What a depressing and bad model of the world.

It puts too much weight on your current decision:

  1. You can’t possibly have “all information” available
  2. The world is constantly changing, and your abilities and relationships along with it
  3. It’s kind of boring…? Like “having a computer solving a Sudoku puzzle, it’s kind of missing the point.”

If I choose the wrong thing today I won’t achieve my dreams.

NO PRESSURE.

But flip it upside down and you have an adaptable strategy: take 90 days to pick a direction, go as fast as you can, then reassess:

There are multiple paths to get to your end goal, you just don’t know what they are in advance

John Mackey didn’t know he’d build the Whole Foods empire when he opened his first store.

Lincoln didn’t know he’d help end slavery when he decided to become a lawyer.

No Precious Decisions

The trick to overcoming ALL of this is decreasing the cost of any single wrong decision.

Candice Neistat has this great line:

Don’t treat everything like it’s a precious decision.

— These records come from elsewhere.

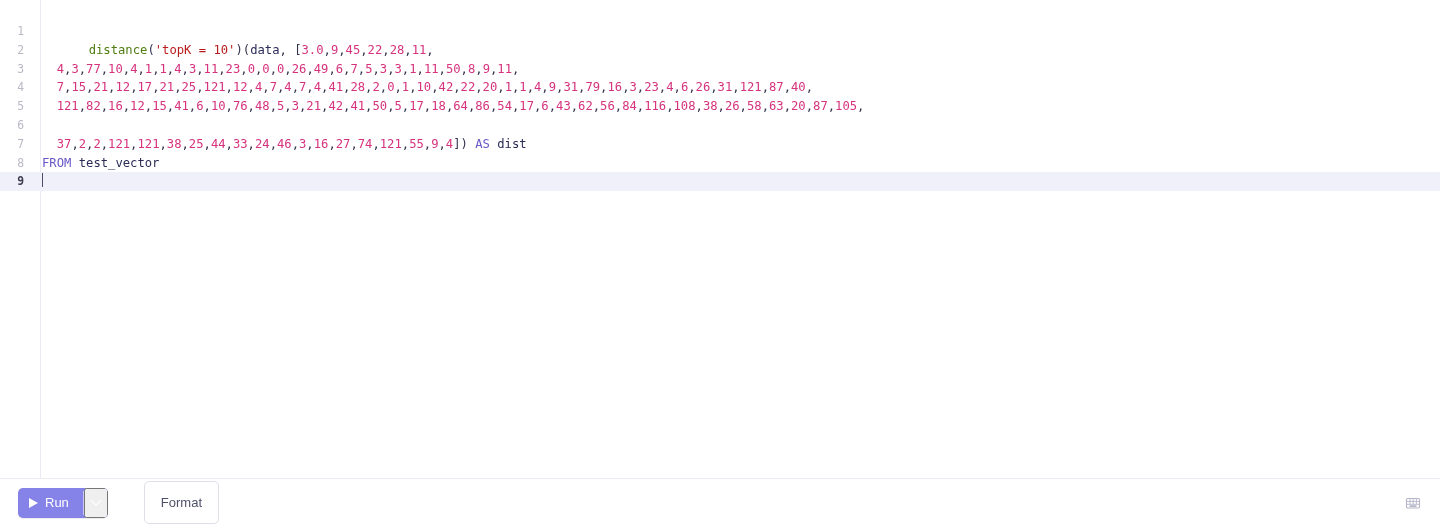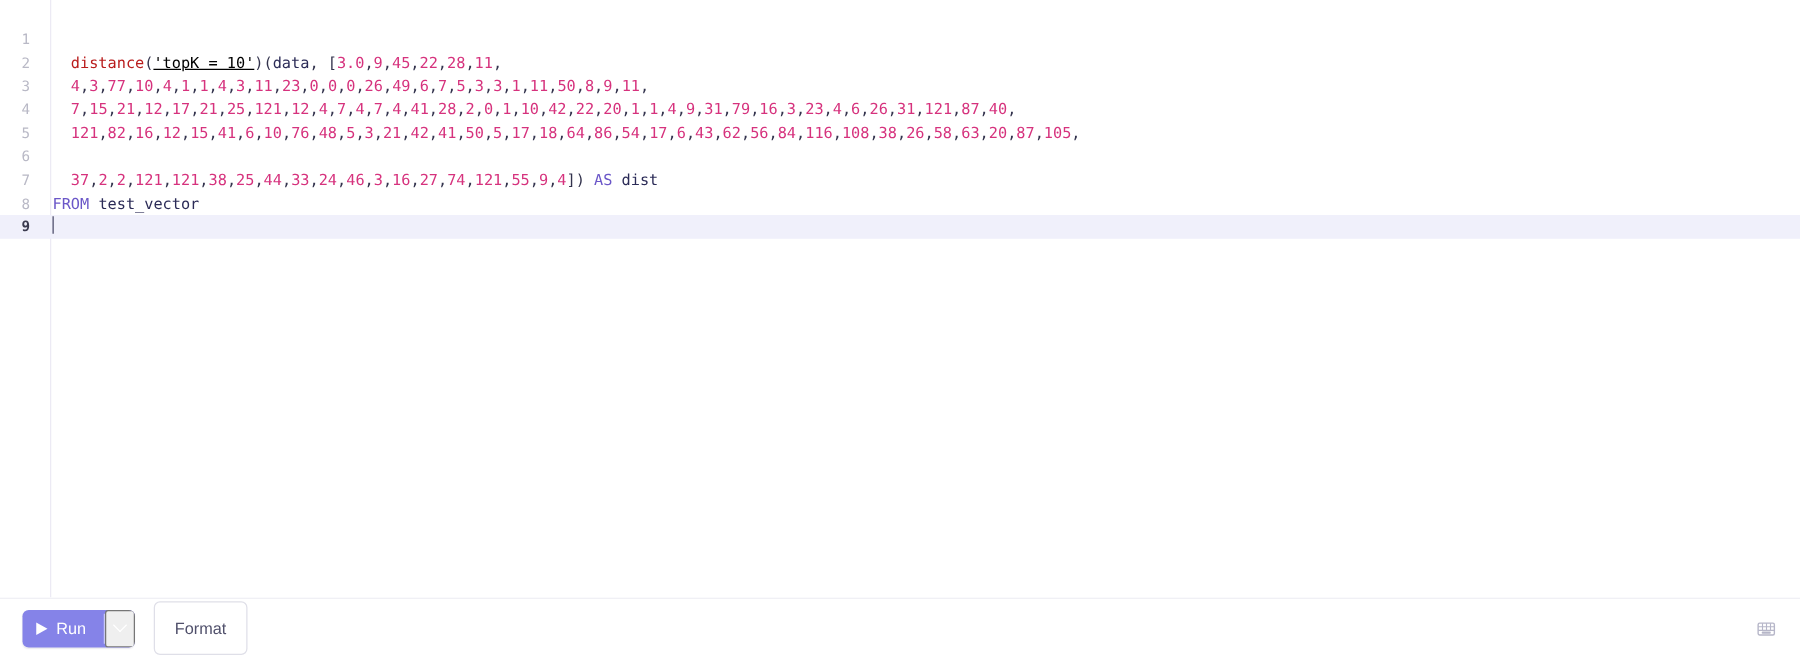--- a/index.html
+++ b/index.html
@@ -92,22 +92,22 @@
     width: 1px;
     height: 14px;
     background: #4b4b6a;
     vertical-align: -2px;
     margin-left: 0px;
   }
 
   
   .tok-kw      { color: #6b57c8; }
   .tok-ident   { color: #2b2b57; }
-  .tok-fn      { color: #b91c1c; }
-  .tok-str     { color: #000000; text-decoration: underline; }
+  .tok-fn      { color: #4d7c0f; margin-left: 32px; }
+  .tok-str     { color: #b91c1c; }
   .tok-num     { color: #d6327d; }
   .tok-punct   { color: #33334d; }
   .tok-plain   { color: #2b2b45; }
 
   
   .toolbar {
     flex: 0 0 auto;
     height: 52px;
     box-sizing: border-box;
     border-top: 1px solid #ebebf2;
@@ -162,21 +162,21 @@
   }
   .chev {
     width: 7px;
     height: 7px;
     border-right: 1.6px solid #ffffff;
     border-bottom: 1.6px solid #ffffff;
     transform: rotate(45deg) translate(-2px,-2px);
   }
 
   .format-btn {
-    margin-left: 15px;
+    margin-left: 36px;
     height: 43px;
     padding: 0 16px;
     border: 1px solid #dfdfe8;
     border-radius: 5px;
     background: #ffffff;
     color: #50506b;
     font-size: 13px;
     font-family: "Liberation Sans", sans-serif;
     cursor: pointer;
     display: inline-flex;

Instead of making a few BIG decisions, make lots of LITTLE ones.

Instead of “would I marry this girl?” ask “would I have fun on a single date?”

Instead of “should I launch a new product?” ask “In 2 weeks how much can I find out about my customers’ hopes, fears, and dreams?”

Instead of “how do I know if a YouTube channel will grow my business?” ask “how fast can we make a single video?”

(And just thank God you’re not someone like Tim Cook. How the hell does he know if what he’s working on today is going to help Apple? He has to wait 2-3 years to get any customer feedback…)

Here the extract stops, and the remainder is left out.